Electrically pressured freshwater systems are extremely wasteful for both water and power, so a manually operated water supply at the galley and the wash-hand basin in the heads is essential. A separate seawater supply at the galley also makes a great deal of sense.
A reverse osmosis watermaker can be an extremely useful device, but should not be relied upon as the sole source of drinking water on passage. They can - and do - break down.
Sooner or later, blue water sailboats will find themselves becalmed in sea areas such as the doldrums (or horse latitudes), and their crews will begrudgingly reach for the engine keys. It'll be reassuring to have sufficient fuel to motor at four to five knots for 500 nautical miles or so.
The amount of fuel needed will depend on the size and efficiency of the engine. For a typical modern 35hp engine using around half-a-gallon of fuel per hour, a fuel capacity of 60 imperial gallons would be about right.
An aft cockpit, in preference to a center cockpit, works best in blue water sailboats. Deep, secure and well-drained it will provide good shelter for the crew. Headsail, staysail and mainsail sheets should be in easy reach of the helmsman.
An adequate number of opening deck hatches and portlights will get a cooling breeze through the boat when at anchor, particularly so when equipped with a windscoop. Insect screens for all hatches are vital when in the tropics.
Dorade vents will provide fresh air below when closed down at sea in bad weather.
These clever devices will allow air to pass through into the accommodation, whilst ensuring that the rain and spray that would otherwise accompany it is deflected back from whence it came.
Helming is fun for a while, but not for hour after hour.
Windvane self-steering is the way to go when under sail, and an electronic auto-pilot when under power.
Good secure seaberths must be available for all off-watch crewmembers. These should be parallel to the sailboat's centreline and be fitted with lee-cloths.
Generally, the interior layout must be properly optimised for both safety and practicality when underway, and comfort and efficiency when at anchor.

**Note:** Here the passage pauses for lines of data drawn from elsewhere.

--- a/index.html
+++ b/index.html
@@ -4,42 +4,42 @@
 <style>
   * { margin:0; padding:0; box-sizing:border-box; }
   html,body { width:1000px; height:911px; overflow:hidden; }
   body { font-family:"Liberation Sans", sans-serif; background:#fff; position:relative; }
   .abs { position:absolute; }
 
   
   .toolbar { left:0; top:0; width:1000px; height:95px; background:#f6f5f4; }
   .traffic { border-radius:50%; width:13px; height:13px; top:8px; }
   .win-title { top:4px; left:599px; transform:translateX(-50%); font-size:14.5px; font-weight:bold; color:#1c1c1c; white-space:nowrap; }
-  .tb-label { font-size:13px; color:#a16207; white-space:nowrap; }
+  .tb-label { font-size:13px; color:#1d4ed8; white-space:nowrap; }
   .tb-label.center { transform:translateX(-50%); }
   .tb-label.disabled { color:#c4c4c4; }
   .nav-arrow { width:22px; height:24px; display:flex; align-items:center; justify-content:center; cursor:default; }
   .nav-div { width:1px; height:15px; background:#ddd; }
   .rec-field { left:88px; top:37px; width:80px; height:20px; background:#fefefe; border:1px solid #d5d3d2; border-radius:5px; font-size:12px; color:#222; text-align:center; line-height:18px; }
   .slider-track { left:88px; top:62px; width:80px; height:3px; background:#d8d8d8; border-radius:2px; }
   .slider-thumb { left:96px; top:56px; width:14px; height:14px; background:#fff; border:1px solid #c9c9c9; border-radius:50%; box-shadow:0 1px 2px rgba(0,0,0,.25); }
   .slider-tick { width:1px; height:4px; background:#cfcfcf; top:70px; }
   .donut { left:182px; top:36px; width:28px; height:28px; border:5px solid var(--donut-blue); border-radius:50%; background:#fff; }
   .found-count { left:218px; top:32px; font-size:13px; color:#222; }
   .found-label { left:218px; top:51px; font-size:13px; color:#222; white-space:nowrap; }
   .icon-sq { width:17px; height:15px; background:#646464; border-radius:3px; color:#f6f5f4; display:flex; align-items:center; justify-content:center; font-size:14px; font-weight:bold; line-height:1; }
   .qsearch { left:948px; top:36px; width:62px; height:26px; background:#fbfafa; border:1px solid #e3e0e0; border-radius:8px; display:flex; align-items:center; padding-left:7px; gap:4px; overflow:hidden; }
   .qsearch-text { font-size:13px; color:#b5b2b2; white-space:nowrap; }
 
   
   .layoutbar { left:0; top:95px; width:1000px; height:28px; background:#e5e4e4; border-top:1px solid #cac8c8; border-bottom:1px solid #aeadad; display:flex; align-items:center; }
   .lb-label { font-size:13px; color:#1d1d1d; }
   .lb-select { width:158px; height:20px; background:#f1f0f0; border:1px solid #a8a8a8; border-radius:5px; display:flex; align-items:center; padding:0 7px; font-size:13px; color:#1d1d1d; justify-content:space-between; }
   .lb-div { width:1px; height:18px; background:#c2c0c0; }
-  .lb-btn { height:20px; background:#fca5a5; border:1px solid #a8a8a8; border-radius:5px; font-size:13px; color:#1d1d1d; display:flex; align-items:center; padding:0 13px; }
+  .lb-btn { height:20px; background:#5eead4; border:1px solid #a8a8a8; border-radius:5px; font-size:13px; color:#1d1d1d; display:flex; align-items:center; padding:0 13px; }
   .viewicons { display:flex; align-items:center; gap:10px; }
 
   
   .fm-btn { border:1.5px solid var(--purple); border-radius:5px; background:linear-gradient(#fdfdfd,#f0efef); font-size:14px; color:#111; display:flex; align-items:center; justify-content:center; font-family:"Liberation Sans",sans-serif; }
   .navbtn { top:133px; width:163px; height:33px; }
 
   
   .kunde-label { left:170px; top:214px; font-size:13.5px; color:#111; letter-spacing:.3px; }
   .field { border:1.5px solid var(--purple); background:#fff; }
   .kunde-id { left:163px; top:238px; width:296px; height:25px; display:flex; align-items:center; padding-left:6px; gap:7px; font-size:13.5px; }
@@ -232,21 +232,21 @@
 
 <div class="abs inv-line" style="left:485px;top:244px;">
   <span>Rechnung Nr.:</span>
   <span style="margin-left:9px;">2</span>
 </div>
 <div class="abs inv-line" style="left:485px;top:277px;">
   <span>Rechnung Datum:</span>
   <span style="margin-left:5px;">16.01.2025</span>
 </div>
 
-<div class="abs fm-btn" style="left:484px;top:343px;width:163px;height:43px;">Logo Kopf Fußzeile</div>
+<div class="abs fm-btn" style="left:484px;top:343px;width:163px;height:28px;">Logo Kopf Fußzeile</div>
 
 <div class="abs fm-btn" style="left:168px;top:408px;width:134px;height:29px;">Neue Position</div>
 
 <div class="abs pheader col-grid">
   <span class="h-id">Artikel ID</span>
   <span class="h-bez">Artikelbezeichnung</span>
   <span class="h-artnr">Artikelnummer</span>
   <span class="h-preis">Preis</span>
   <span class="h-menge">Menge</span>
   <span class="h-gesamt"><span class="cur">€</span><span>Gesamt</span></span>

It should be possible to get from bow to stern moving from on secure handhold to the next without break. Similarly, below decks, sufficient handholds must be available to prevent injury in boisterous weather.
A sprayhood (or dodger, as they're known as by American sailors) will shelter the cockpit and its occupants from wind, rain and flying spray. They can be a either a rigid structure or a canvas version built around a collapsible stainless-steel frame. Incidentally, in the UK dodgers are the weather cloths (US) which are fixed to the guardwires to provide further shelter from the elements.
But it's not just wind, rain and spray you should be concerned about. Too much direct sunlight can be far more damaging to our skin. So no blue water sailboat worthy of the name will be without a bimini.
At least two adequately sized anchors should be carried.
One, the bower anchor, will be located in the bow roller and will have an all-chain road of at least 200ft (60m).
The others may be on a combined rope/chain rode and can be stored below decks.
The stove, which will most likely be propane fuelled, must be gimballed and fitted with sturdy fiddles and pot clamps. Padeyes for the cook to connect his harness to are essential. Read more about offshore galley arrangements...
Whilst this is by no means a full list of the desirable features to be found on blue water sailboats, it's a good starting point. But it's not complete, for instance, most bluewater sailors will want a reliable long distance communication system and a comprehensive inventory of safety equipment.